What to work on
Reproduce the data exactly and drop any pictures it holds.
*** Opening of The data ***
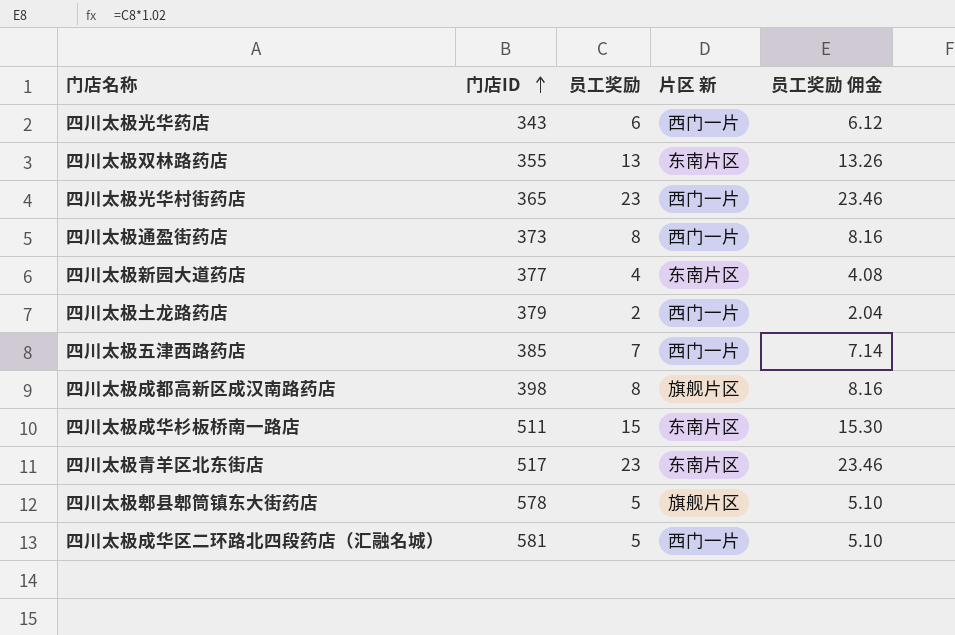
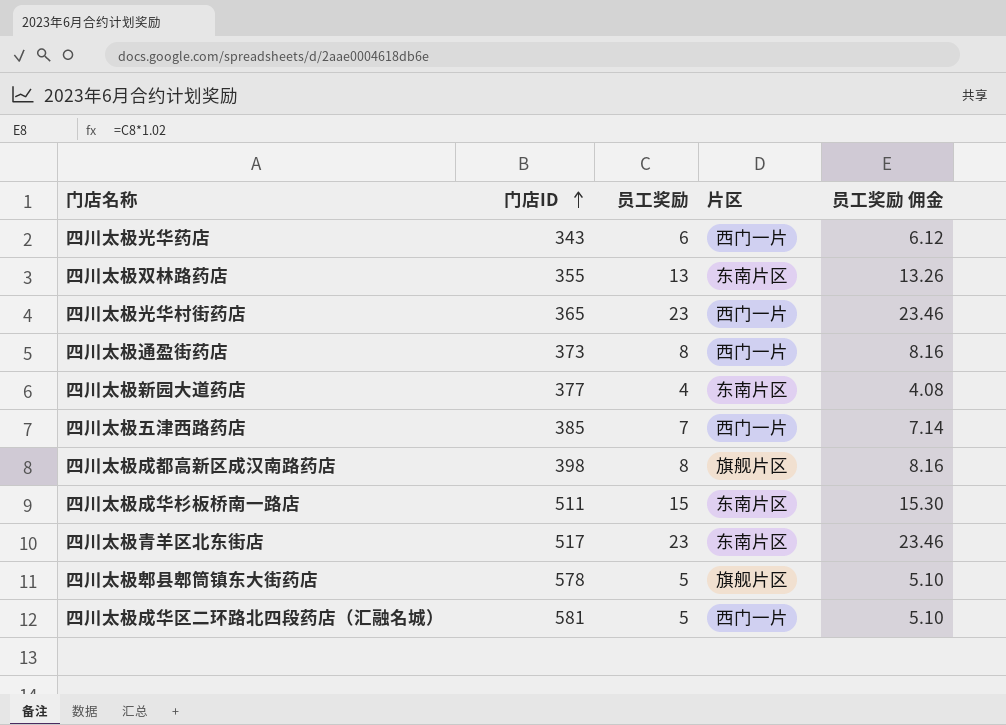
column name: 片区 新 -> 片区
row 四川太极土龙路药店: 379 | 2 | 西门一片 | 2.04 -> none

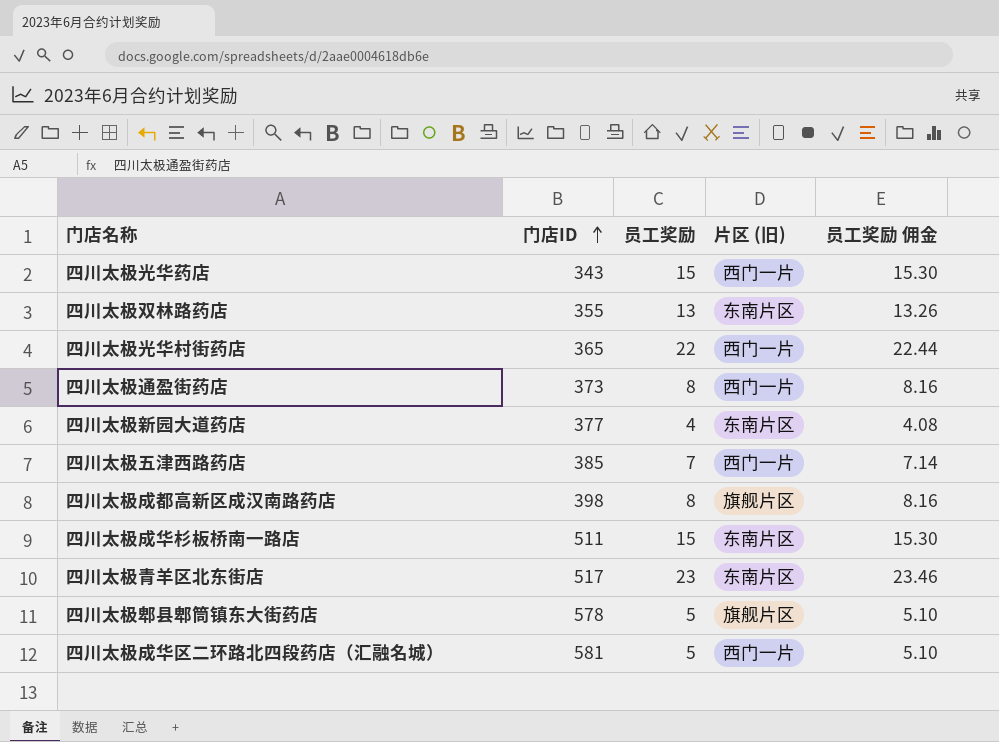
column name: 片区 -> 片区 (旧)
四川太极光华药店 | 员工奖励: 6 -> 15
四川太极光华药店 | 员工奖励 佣金: 6.12 -> 15.30
四川太极光华村街药店 | 员工奖励: 23 -> 22
四川太极光华村街药店 | 员工奖励 佣金: 23.46 -> 22.44

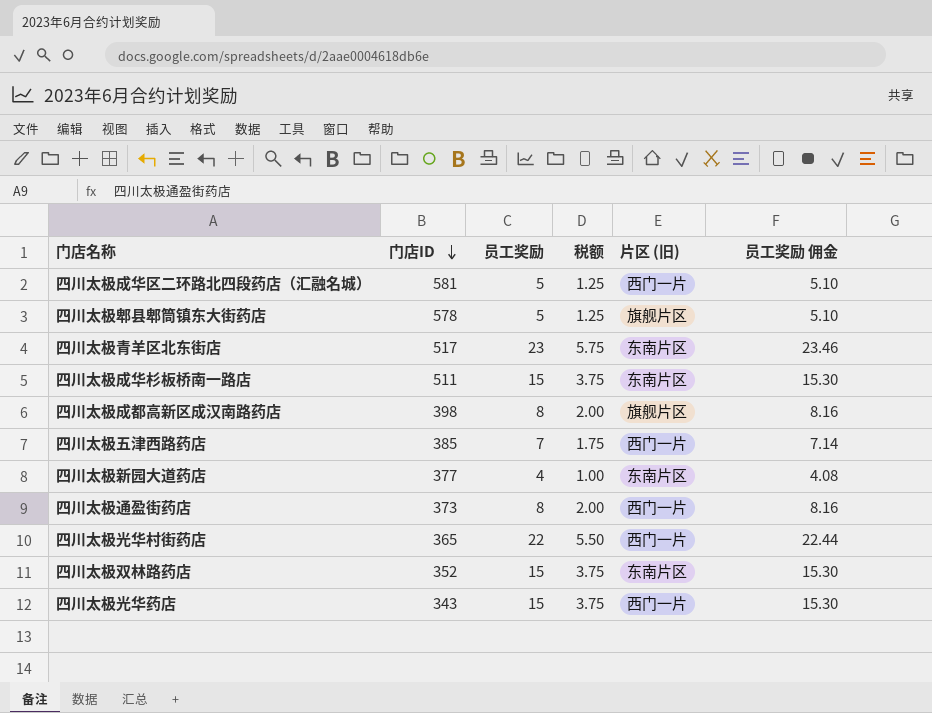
row order: 门店ID ascending -> 门店ID descending
column 税额 | formula: none -> [员工奖励] * 0.25
四川太极双林路药店 | 门店ID: 355 -> 352
四川太极双林路药店 | 员工奖励: 13 -> 15
四川太极双林路药店 | 员工奖励 佣金: 13.26 -> 15.30

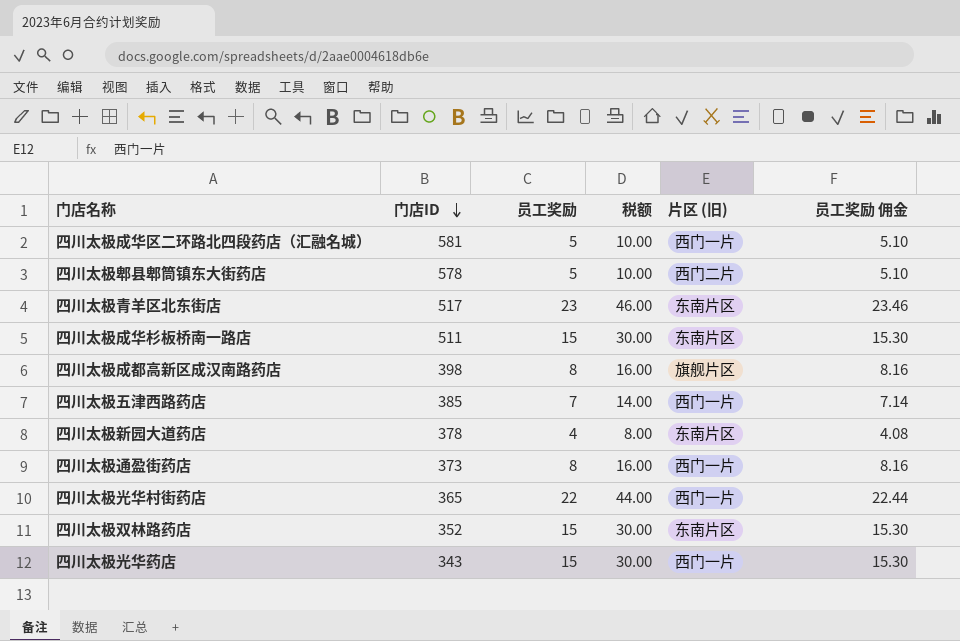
column 税额 | formula: [员工奖励] * 0.25 -> [员工奖励] * 2
四川太极郫县郫筒镇东大街药店 | 片区 (旧): 旗舰片区 -> 西门二片
四川太极新园大道药店 | 门店ID: 377 -> 378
*** Close of The data ***
Result of this exercise
column name: 片区 新 -> 片区
row 四川太极土龙路药店: 379 | 2 | 西门一片 | 2.04 -> none

column name: 片区 -> 片区 (旧)
四川太极光华药店 | 员工奖励: 6 -> 15
四川太极光华药店 | 员工奖励 佣金: 6.12 -> 15.30
四川太极光华村街药店 | 员工奖励: 23 -> 22
四川太极光华村街药店 | 员工奖励 佣金: 23.46 -> 22.44

row order: 门店ID ascending -> 门店ID descending
column 税额 | formula: none -> [员工奖励] * 0.25
四川太极双林路药店 | 门店ID: 355 -> 352
四川太极双林路药店 | 员工奖励: 13 -> 15
四川太极双林路药店 | 员工奖励 佣金: 13.26 -> 15.30

column 税额 | formula: [员工奖励] * 0.25 -> [员工奖励] * 2
四川太极郫县郫筒镇东大街药店 | 片区 (旧): 旗舰片区 -> 西门二片
四川太极新园大道药店 | 门店ID: 377 -> 378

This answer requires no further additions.